Meaning  The clinical manifestations of the 3 types of CPS evaluated in this study, fibromyalgia syndrome, irritable bowel syndrome, and chronic fatigue syndrome, appear to be indistinguishable from each other in their voice and airway presentation, which suggests that these disorders may be different clinical manifestations of a shared pathophysiology.


Importance  Fibromyalgia syndrome (FMS), irritable bowel syndrome (IBS), and chronic fatigue syndrome (CFS) are traditionally considered as distinct entities grouped under chronic pain syndrome (CPS) of an unknown origin. However, these 3 disorders may exist on a spectrum with a shared pathophysiology.

Objective  To investigate whether the clinical presentation of FMS, IBS, and CFS is similar in a population presenting with voice and laryngeal disorders.

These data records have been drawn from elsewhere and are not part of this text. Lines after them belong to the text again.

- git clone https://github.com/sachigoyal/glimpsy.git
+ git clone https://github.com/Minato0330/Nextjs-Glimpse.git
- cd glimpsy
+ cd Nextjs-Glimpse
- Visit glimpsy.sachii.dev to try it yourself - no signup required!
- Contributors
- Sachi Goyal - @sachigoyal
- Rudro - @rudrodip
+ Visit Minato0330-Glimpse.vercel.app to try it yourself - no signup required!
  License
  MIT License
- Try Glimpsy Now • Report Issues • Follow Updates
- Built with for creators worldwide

Design, Setting, and Participants  This case series was a retrospective review of the medical records and clinical notes of patients treated between January 1, 2016, and December 31, 2017, at the Johns Hopkins Voice Center in Baltimore, Maryland. Patients with at least 1 CPS of interest (FMS, IBS, or CFS) were included (n = 215), along with patients without such diagnoses (n = 4034). Diagnoses, demographic, and comorbidity data were reviewed. Diagnoses related to voice and laryngeal disorders were subdivided into 5 main categories (laryngeal pathology, functional voice disorders, airway problems, swallowing problems, and other diagnoses).

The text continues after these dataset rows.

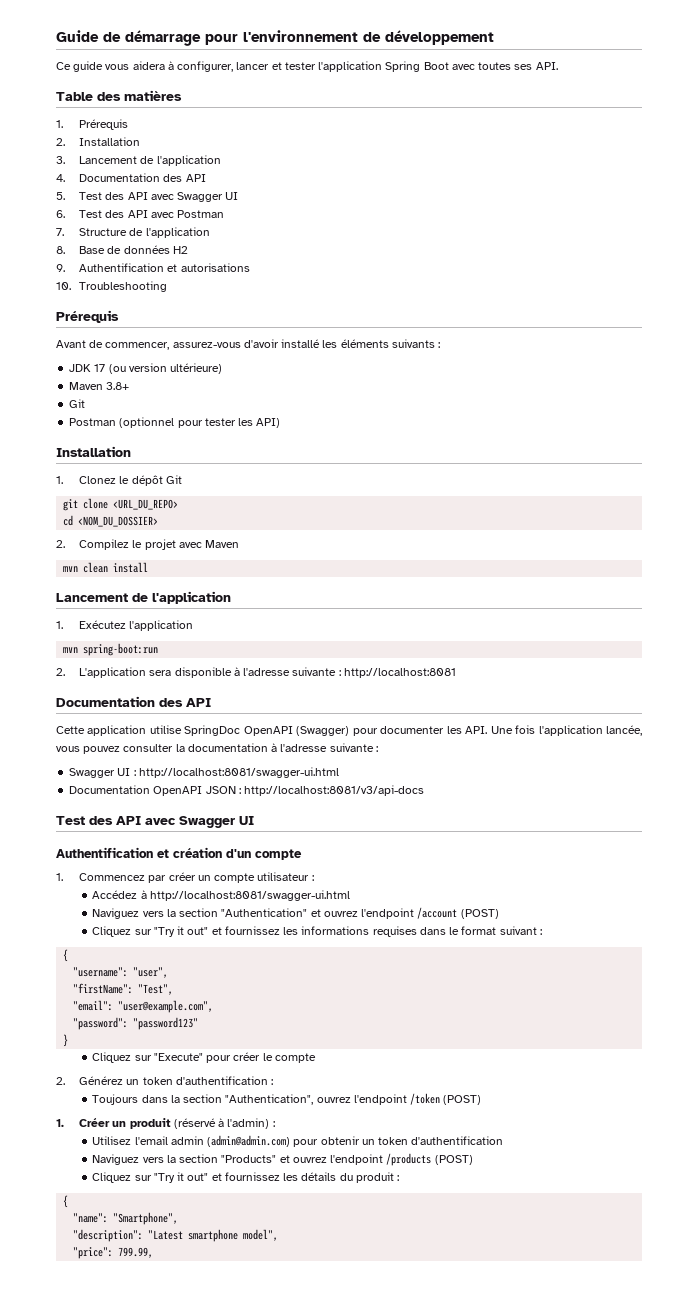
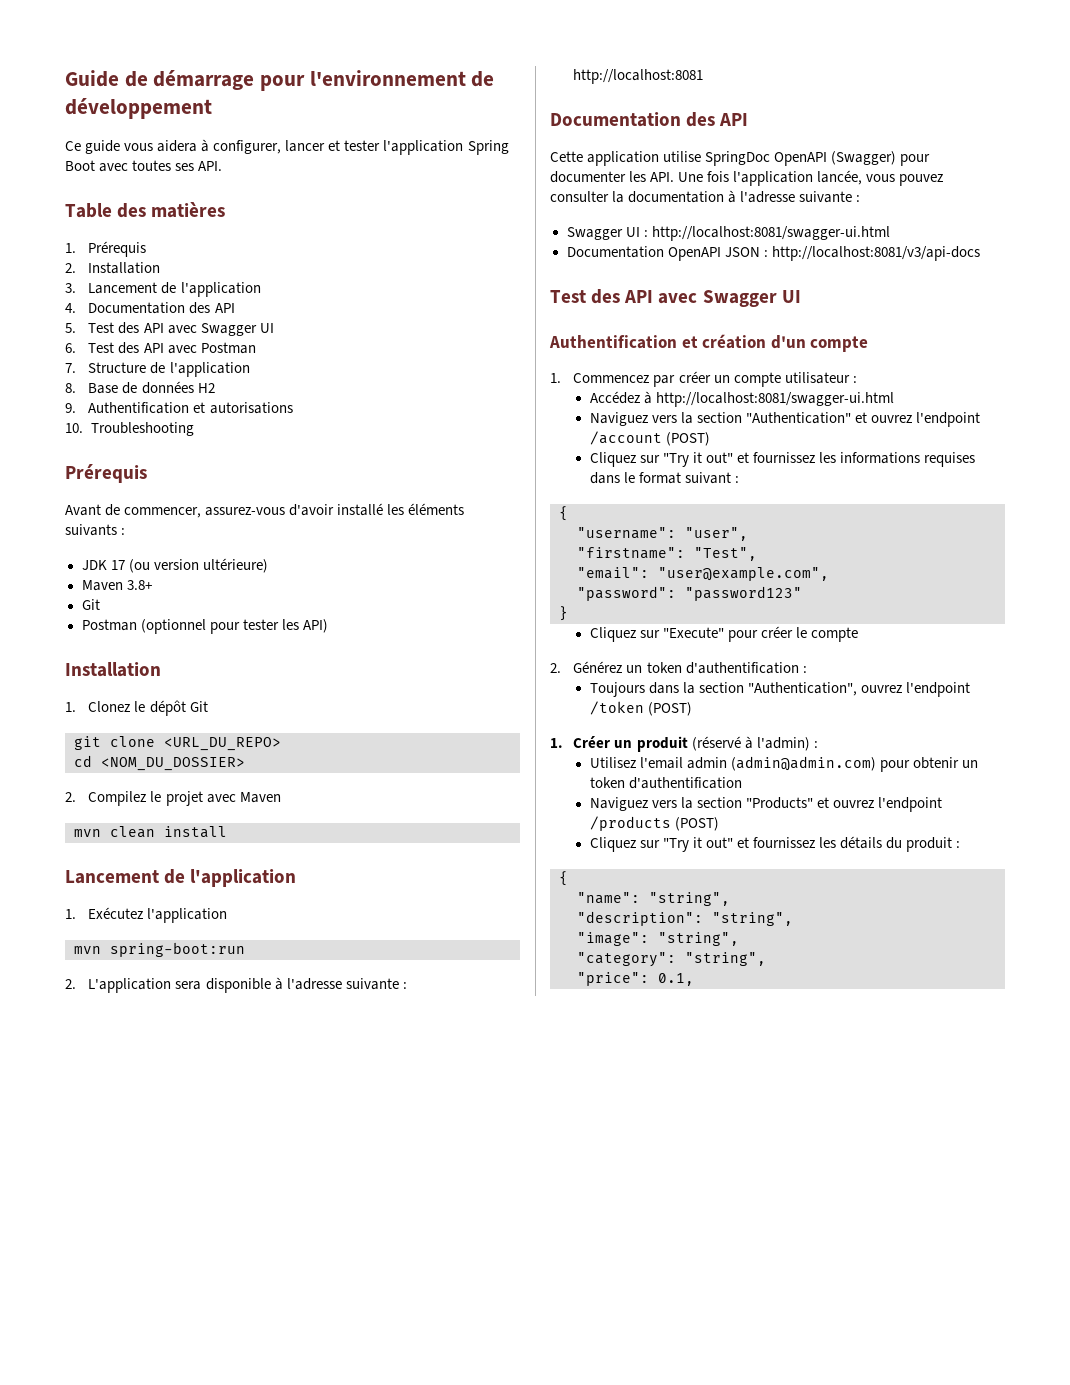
- "firstName": "Test",
+ "firstname": "Test",
- "name": "Smartphone",
+ "name": "string",
- "description": "Latest smartphone model",
+ "description": "string",
+ "image": "string",
+ "category": "string",
- "price": 799.99,
+ "price": 0.1,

Main Outcomes and Measures  Prevalence and odds ratios of 45 voice and laryngeal disorders were reviewed. Odds ratios (ORs) were calculated by comparing patients with CPS with control patients.

Results  In total, 4249 individuals were identified; 215 (5.1%) had at least 1 CPS and 4034 (94.9%) were control participants. Patients with CPS were 3 times more likely to be women compared with the control group (173 of 215 [80.5%] vs 2318 of 4034 [57.5%]; OR, 3.156; 95% CI, 2.392-4.296), and the CPS group had a mean (SD) age of 57.80 (15.30) years compared with the mean (SD) age of 55.77 (16.97) years for the control group. Patients with CPS were more likely to present with functional voice disorders (OR, 1.812; 95% CI, 1.396-2.353) and less likely to present with laryngeal pathology (OR, 0.774; 95% CI, 0.610-0.982) or airway problems (OR, 0.474; 95% CI, 0.285-0.789).

Conclusions and Relevance  The voice and airway presentation of patients with FMS, IBS, and/or CFS appears to be indistinguishable from each other. This finding suggests that these 3 diseases share upper airway symptoms.